» Work required: Write out, word for word, every line from the one containing "(449, 660) // -> (992, 827) none" through the last line of the records below, both ends included.
--- Data extracts ---
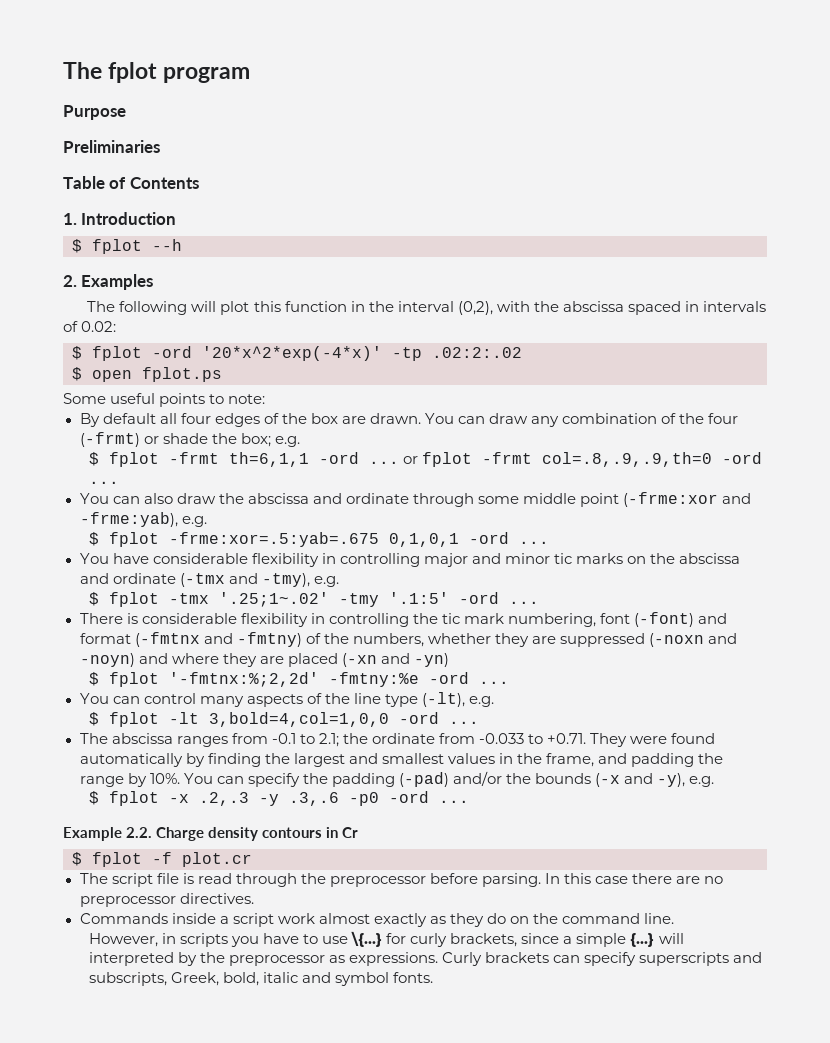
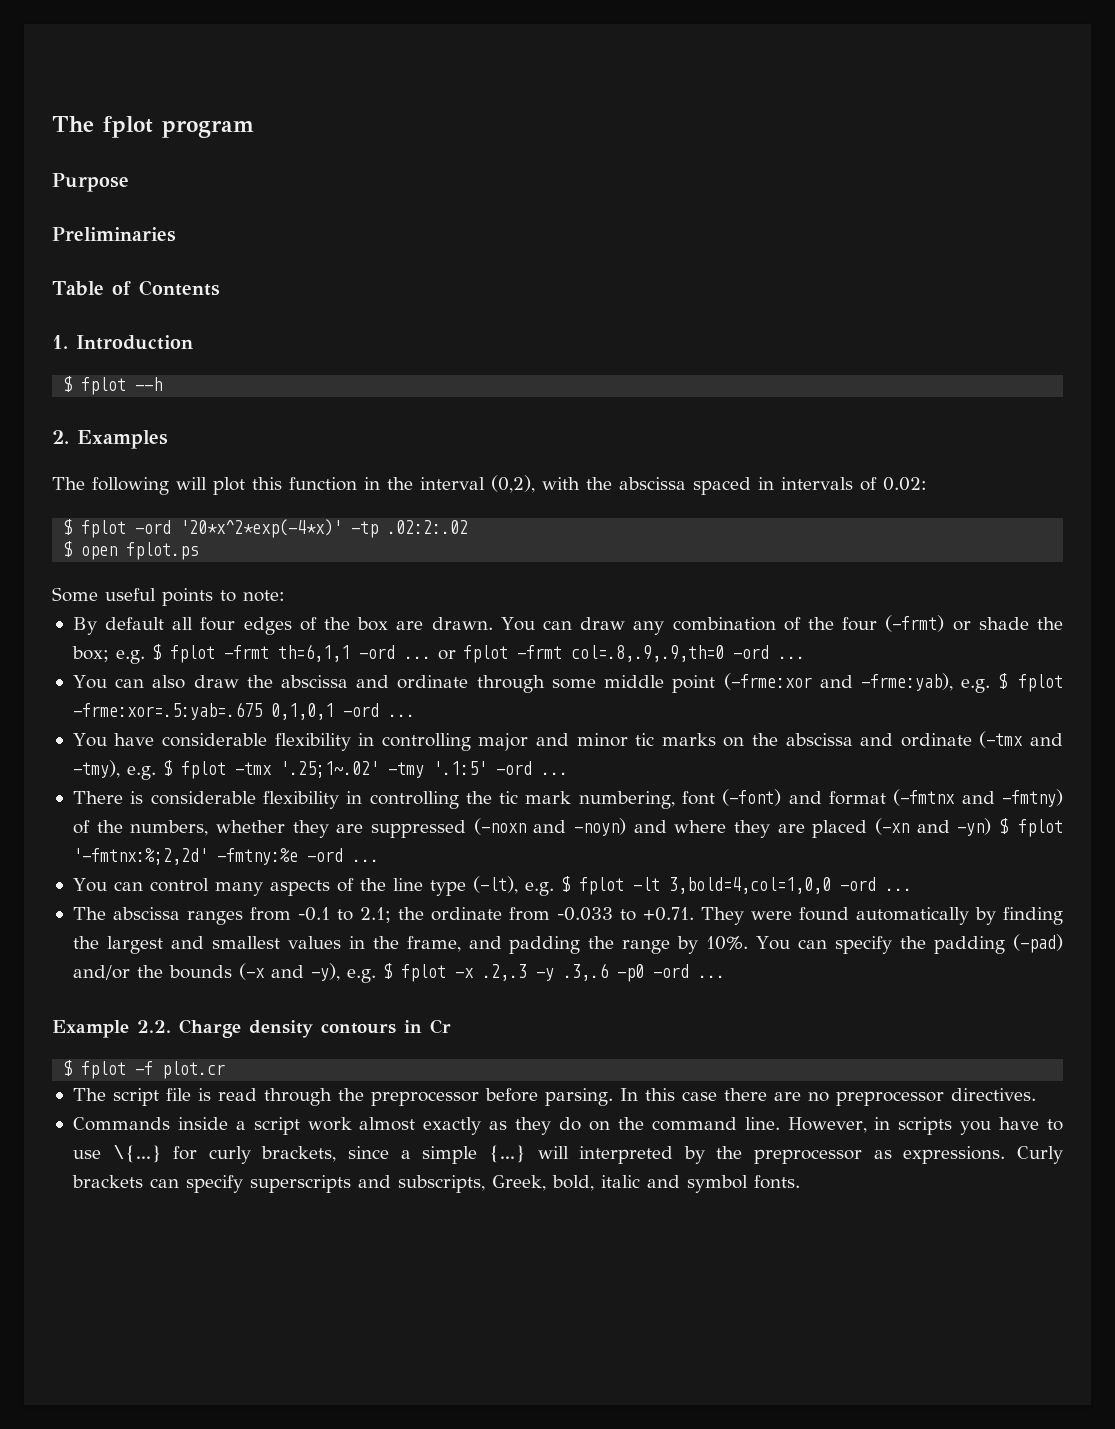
(300, 441) // -> (145, 657) none
(207, 521) // -> (991, 686) none
(339, 581) // -> (156, 773) none
(449, 660) // -> (992, 827) none
(495, 701) // -> (554, 889) none
(715, 781) // -> (376, 976) none
(675, 918) // -> (780, 1123) none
---
» Solution to the problem:
(449, 660) // -> (992, 827) none
(495, 701) // -> (554, 889) none
(715, 781) // -> (376, 976) none
(675, 918) // -> (780, 1123) none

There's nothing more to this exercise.